------ SUPPLIED MATERIAL
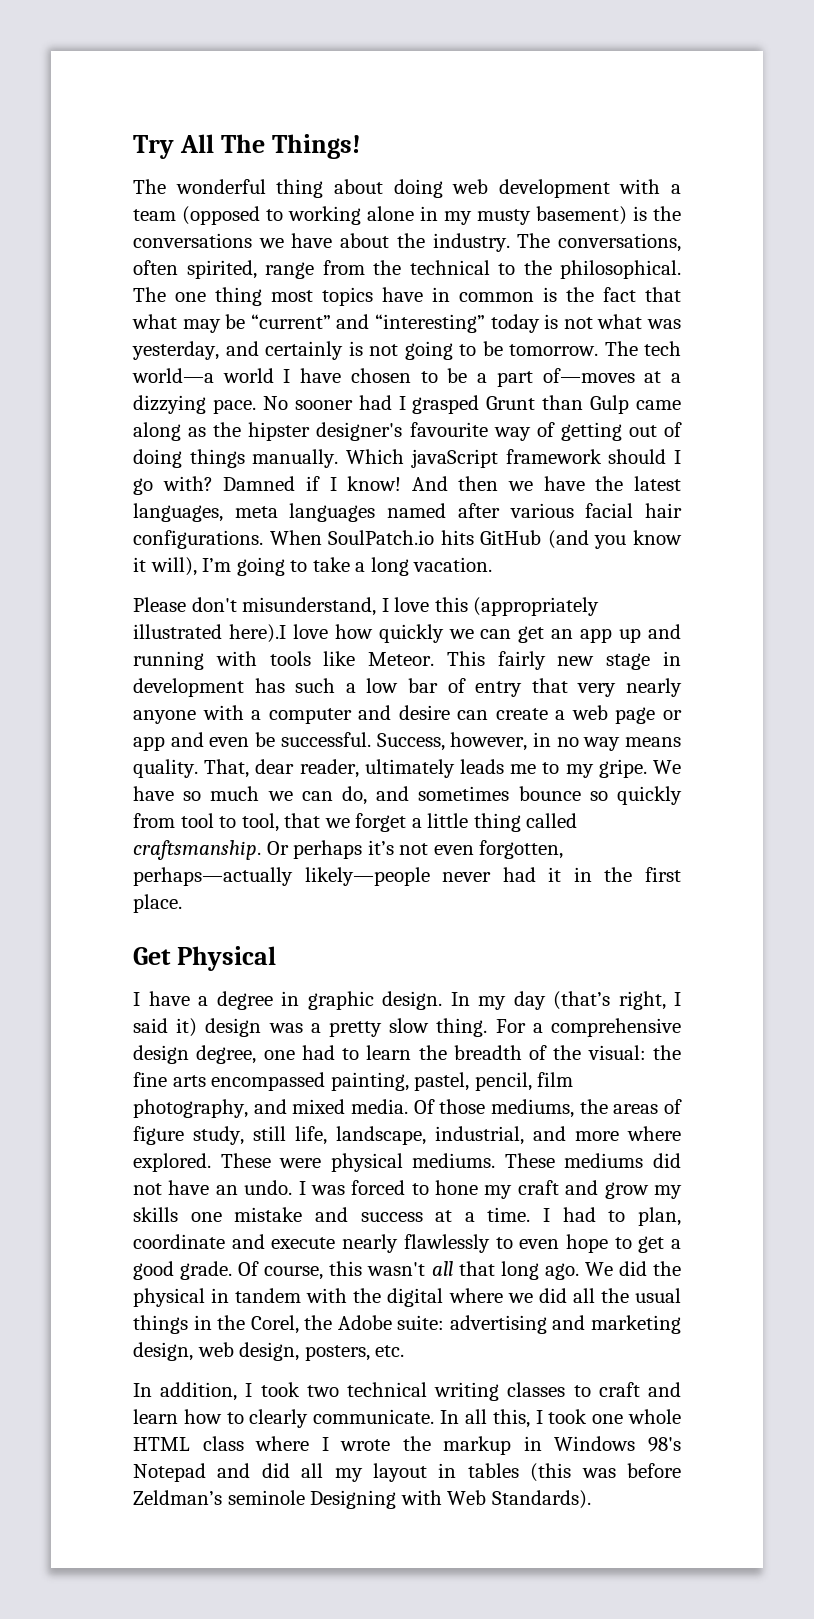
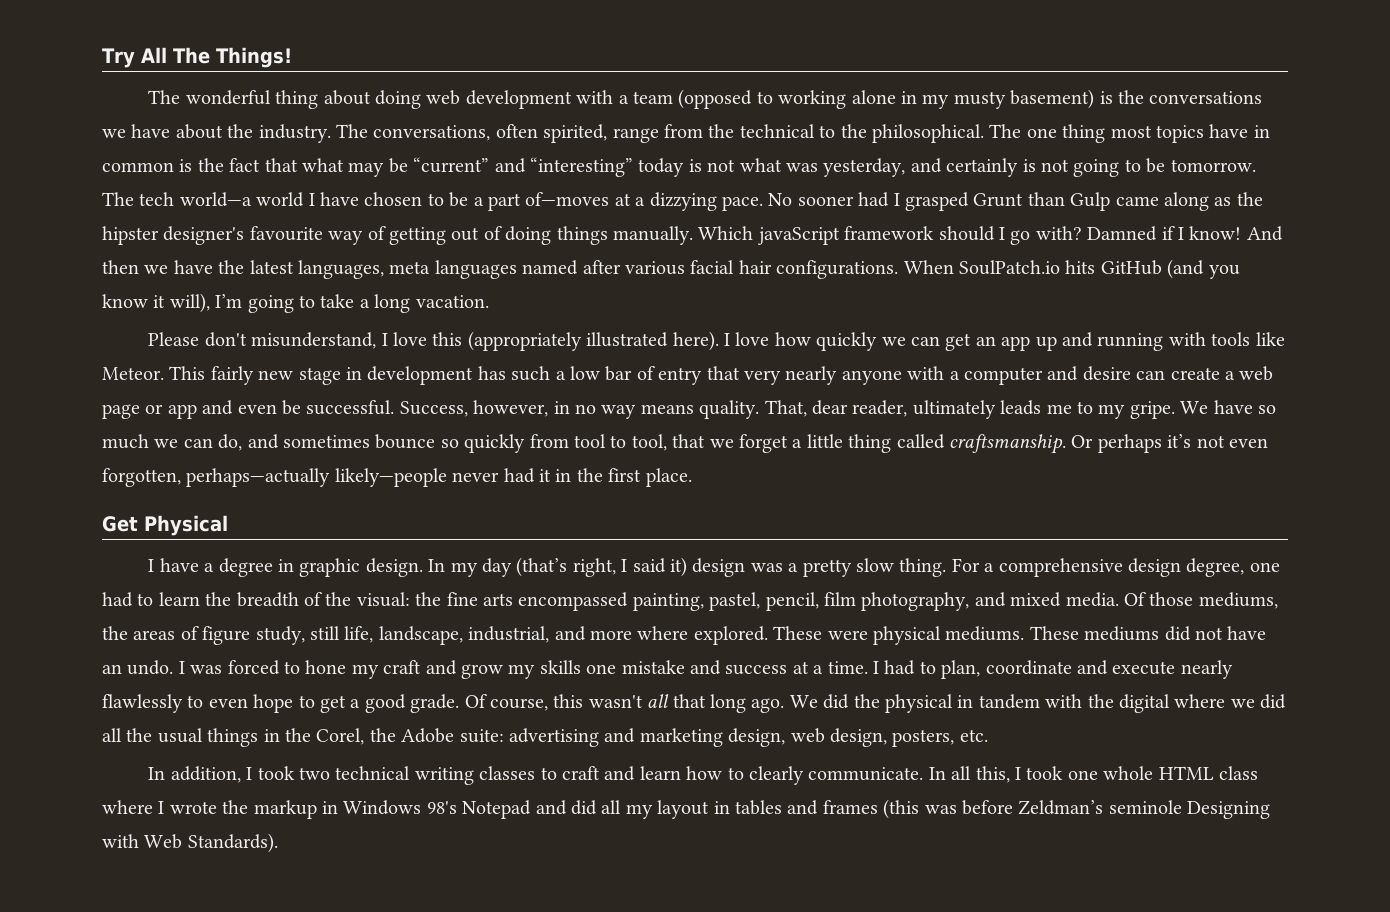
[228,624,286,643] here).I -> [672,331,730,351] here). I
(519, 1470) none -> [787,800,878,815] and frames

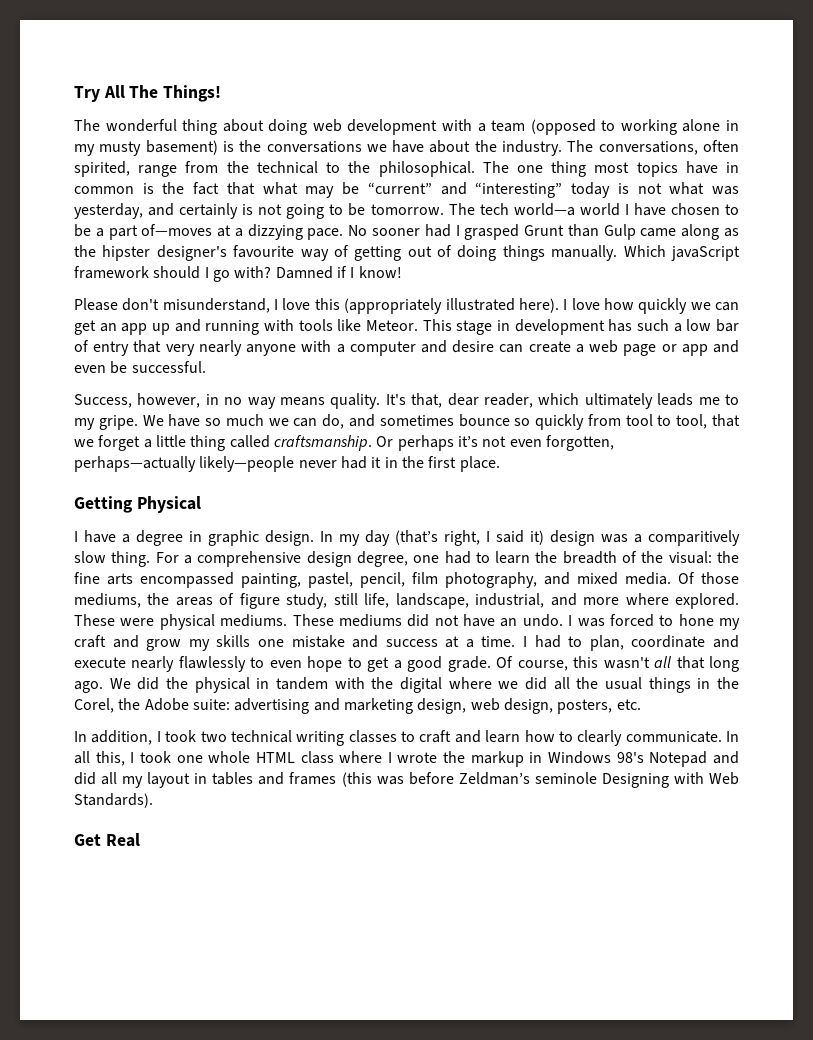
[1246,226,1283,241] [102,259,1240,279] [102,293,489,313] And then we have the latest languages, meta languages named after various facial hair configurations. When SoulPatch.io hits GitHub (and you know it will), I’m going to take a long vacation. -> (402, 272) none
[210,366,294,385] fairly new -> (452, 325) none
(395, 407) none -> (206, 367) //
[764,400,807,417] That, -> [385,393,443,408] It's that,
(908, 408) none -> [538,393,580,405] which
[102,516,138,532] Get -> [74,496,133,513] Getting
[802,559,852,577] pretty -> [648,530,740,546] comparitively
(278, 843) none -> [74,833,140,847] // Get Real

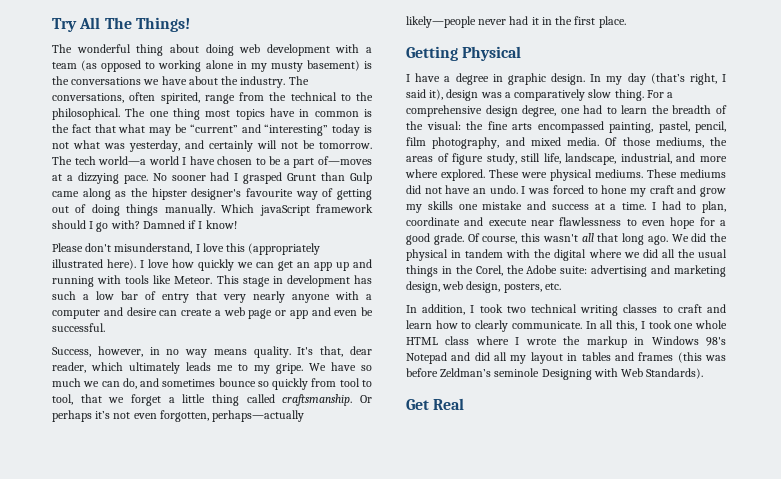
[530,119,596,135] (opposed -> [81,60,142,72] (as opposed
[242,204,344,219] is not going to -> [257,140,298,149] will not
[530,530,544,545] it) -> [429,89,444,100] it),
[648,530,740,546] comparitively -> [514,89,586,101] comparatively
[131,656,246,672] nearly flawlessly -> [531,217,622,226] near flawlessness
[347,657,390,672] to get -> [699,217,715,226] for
------------
### ACTIVITY
Your task is to reproduce exactly the lines from the one with "[530,119,596,135] (opposed ->" through the end of the listing. Both ends belong in the answer.

### OUTPUT BELOW
[530,119,596,135] (opposed -> [81,60,142,72] (as opposed
[242,204,344,219] is not going to -> [257,140,298,149] will not
[530,530,544,545] it) -> [429,89,444,100] it),
[648,530,740,546] comparitively -> [514,89,586,101] comparatively
[131,656,246,672] nearly flawlessly -> [531,217,622,226] near flawlessness
[347,657,390,672] to get -> [699,217,715,226] for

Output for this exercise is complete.